- Born: Ambrouzios Petrocokino 20 January 1864 Bradford, West Yorkshire, England
- Died: 10 October 1926 (aged 62)
- Known for: Travel writer, politician, collector and donor of artefacts
- Spouse: Violet Anne May Sykes
- Children: Paul Ambrouzios Petrocokino

= Ambrose Petrocokino =

British businessman and collector

Ambrose Petrocokino (1864–1926) was a British business owner of Greek descent who was known as an avid traveller and collector of artefacts from India, China and Japan. He wrote two books describing his adventurous travels in South America and India. He also followed a military career, as a soldier in three different wars, including World War I.

== Early life and education ==
Ambrose Petrocokino was born on 20 January 1864 in Eldon Lodge, Bradford. He was the fifth child of an extended family of Greek émigrés who settled in Bradford, West Yorkshire in the mid-nineteenth century, following the Chios massacre and the dispersal of Greeks to western Europe to escape persecution under the Ottoman Empire.

His parents were Themistocles Pandia Petrocokino (1824–1900) and Merope Mavrogordato (1839–1912) both from Greece. The family later moved to Sedgley House near Manchester in 1876. They modified and extended the house over the following 20 years to accommodate their large family and servants. Sedgley House, now Sedgley Park Police Training College, retains many of its original architectural features, with the interior bearing the Petrocokino family crest on ceilings, staircases, and lamps installed by the family. The house, a Grade II listed building, is described by Historic England as "a remarkably intact and elaborate late-Victorian interior".

Ambrose attended Harrow School, an independent English boarding school.

== Military career ==
Petrocokino volunteered to fight for the Greeks during the 32-day Greco-Turkish War of 1897; he also served under the British Army in the Boer War (1899–1902) and the World War I. In the Boer War he was part of the Duke of Cambridge's Special Corps. At the start of World War I he enlisted again for the British Army and was in charge of prisoners on the Isle of Wight. However, by 1915 he had transferred to the Hampshire Regiment and served under this regiment in Mesopotamia and North Persia.

== Writing career ==
Petrocokino wrote two books in the early 20th century, describing in detail his journeys of exploration around the world. These were entitled 'Cashmere: Three Weeks in a Houseboat' and 'Along the Andes'.

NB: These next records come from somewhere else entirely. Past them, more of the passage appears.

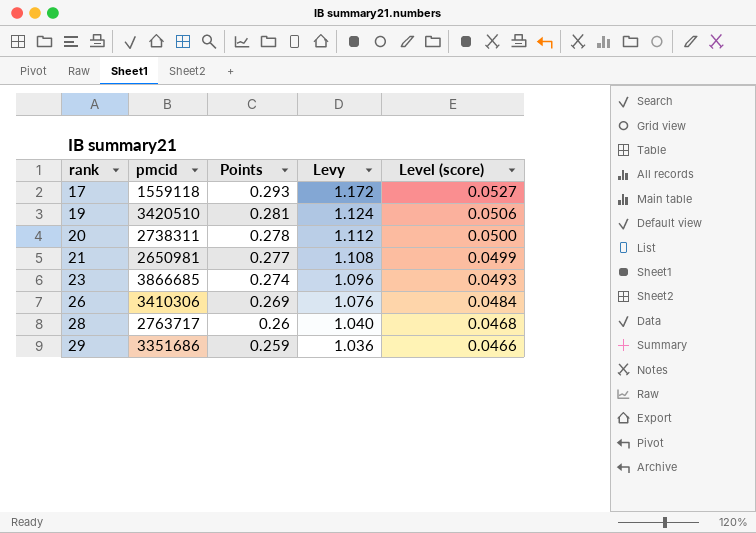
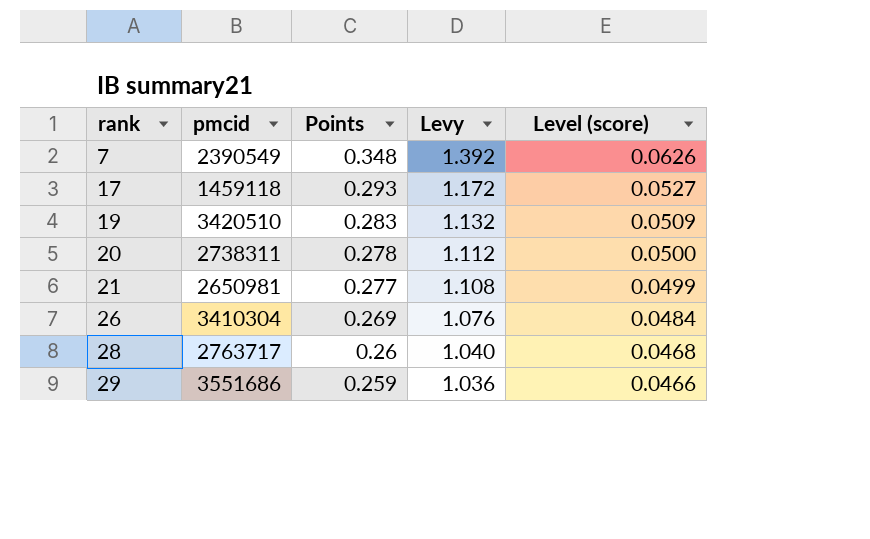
row 23: 3866685 | 0.274 | 1.096 | 0.0493 -> none
row 7: none -> 2390549 | 0.348 | 1.392 | 0.0626
17 | pmcid: 1559118 -> 1459118
19 | Points: 0.281 -> 0.283
19 | Levy: 1.124 -> 1.132
19 | Level (score): 0.0506 -> 0.0509
26 | pmcid: 3410306 -> 3410304
29 | pmcid: 3351686 -> 3551686

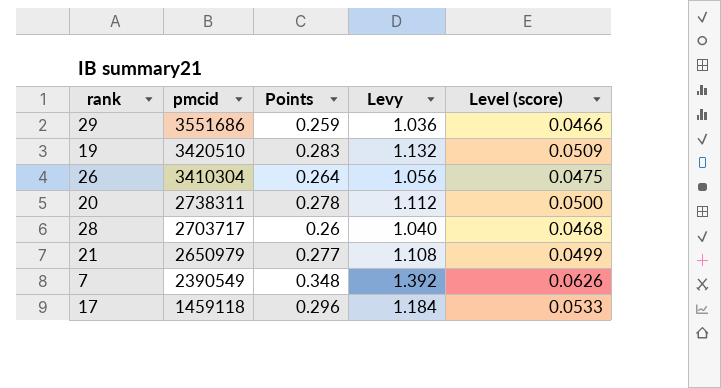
row order: rank ascending -> pmcid descending
26 | Points: 0.269 -> 0.264
26 | Levy: 1.076 -> 1.056
26 | Level (score): 0.0484 -> 0.0475
28 | pmcid: 2763717 -> 2703717
21 | pmcid: 2650981 -> 2650979
17 | Points: 0.293 -> 0.296
17 | Levy: 1.172 -> 1.184
17 | Level (score): 0.0527 -> 0.0533

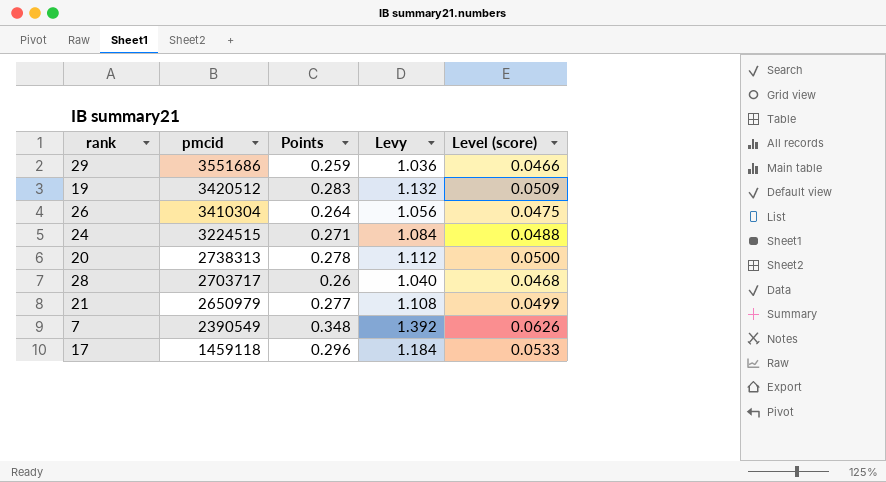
19 | pmcid: 3420510 -> 3420512
row 24: none -> 3224515 | 0.271 | 1.084 | 0.0488
20 | pmcid: 2738311 -> 2738313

== Political involvement ==
After leaving his parents' home in the north of England, Petrocokino settled in Reading and later Pangbourne, Berkshire. He became involved in various charities and political activities, in Pangbourne and Purley, standing as a Berkshire county councillor and as a member of the governing body of the local workhouse. In 1904 he married Violet Sykes, the youngest daughter of the late Frederick Henry Sykes, 5th Baronet of Basildon and Caroline Bettesworth. Their life together was relatively short, as Violet died in 1924.

== Travelling and collecting ==
Petrocokino's background and wealth allowed him opportunities to pursue his love of travel and his interest in other cultures. He travelled around the world three times, and during these journeys he bought or acquired a variety of artefacts and curiosities including ivory carvings and Wooden sculptures. Many of these were donated to Reading Museum in Reading, Berkshire after his death. An exhibition mounted by the museum in 2020, entitled 'Animal: World Art Journeys', featured several of these striking and intricately carved pieces, including a number of Japanese netsuke.

Petrocokino died in 1926, and was buried in St Mary's Church in Purley in Berkshire.